Chris Mosier (born 1980) is an American transgender advocate and triathlete. He started his athletic career before transitioning, started his transition in 2010, and in 2015 earned a spot on the Team USA sprint duathlon men's team for the 2016 World Championship, making him the first known out trans athlete to join a U.S. national team different from his sex at birth.

While he qualified, Mosier was uncertain about his eligibility to compete in the Duathlon Age Group World Championship Race in Spain in June 2016 due to the International Olympic Committee policy around the participation of transgender athletes,  with specific provisions from the Stockholm Consensus in 2004. In 2015, Mosier challenged the policy, resulting in the creation and adoption of new IOC guidelines for the participation of transgender athletes. Mosier was considered the catalyst for change in the policy in January 2016, after he successfully advocated for change in the policy to allow his participation in the World Championship and future races. Following the policy change, in 2016 Mosier raced in the International Triathlon Union Sprint Duathlon World Championship race in Aviles, Spain, becoming the first known transgender athlete to compete in the World Championship race.

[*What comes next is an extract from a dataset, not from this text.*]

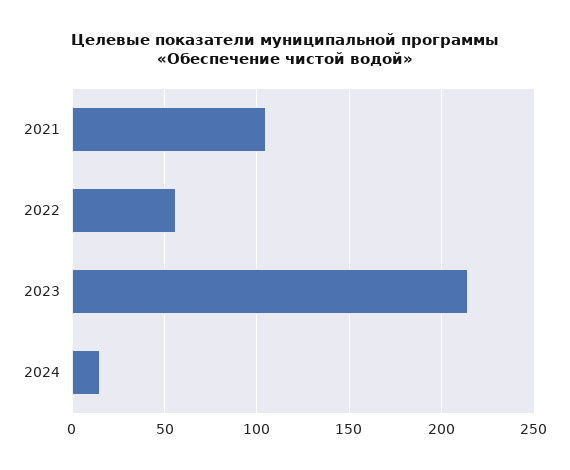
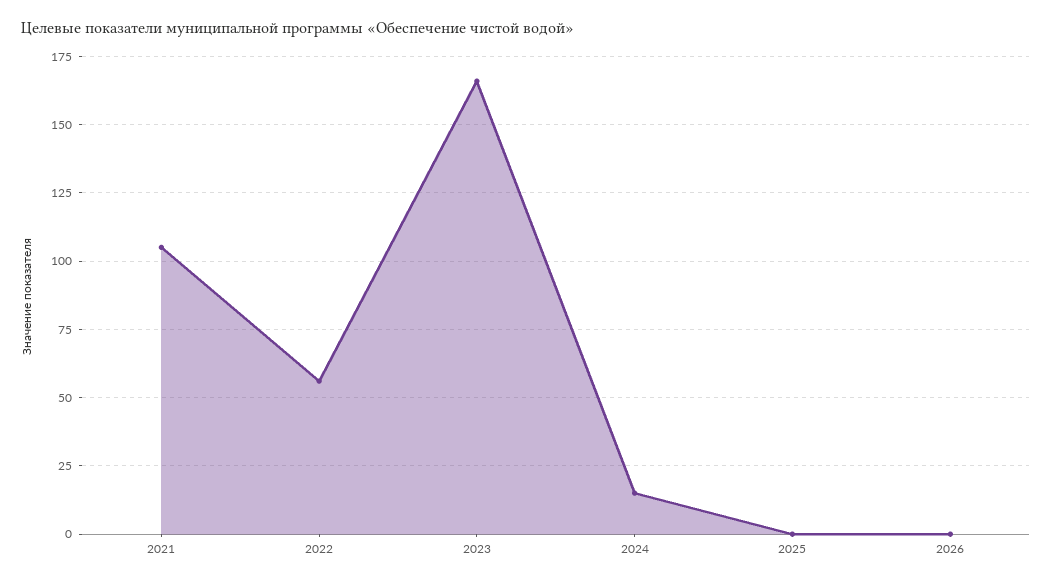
2023: 215 -> 165
2025: none -> 0
2026: none -> 0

In 2020 Mosier became the first openly transgender male athlete to ever compete in an Olympic trial alongside other men; however, he was unable to finish the race due to injury.

Mosier began competing in triathlon in 2009 as female. In 2010, Mosier publicly self-identified as a transgender man in The Advocate, an American LGBTQ+ magazine, after competing in his first race as male. In 2011 Mosier was featured in The New York Times prior to competing in the Nautica New York City Triathlon, a race he competed in two years prior as female.

In 2016 Mosier was chosen as the first openly transgender athlete to be featured in the "Body Issue" of ESPN The Magazine.

Activism
Mosier is the founder of transathlete.com, a resource for students, athletes, coaches, and administrators to find information about trans inclusion in athletics at various levels of play. He also works with LGBTQ sports leagues to improve transgender inclusion. Mosier has spoken across the world about inclusion in sports, his experience as a transgender athlete, athlete activism, and creating more inclusive spaces.

In 2019, Mosier joined the Board of Directors of Point of Pride, a non-profit which works to benefit trans people in need through gender-affirming support programs that empower them to live more authentically.

Mosier was previously the Vice President of Program Development and Community Relations for You Can Play, an organization that works to ensure the safety and inclusion of all in sports - including LGBTQ athletes, coaches, and fans.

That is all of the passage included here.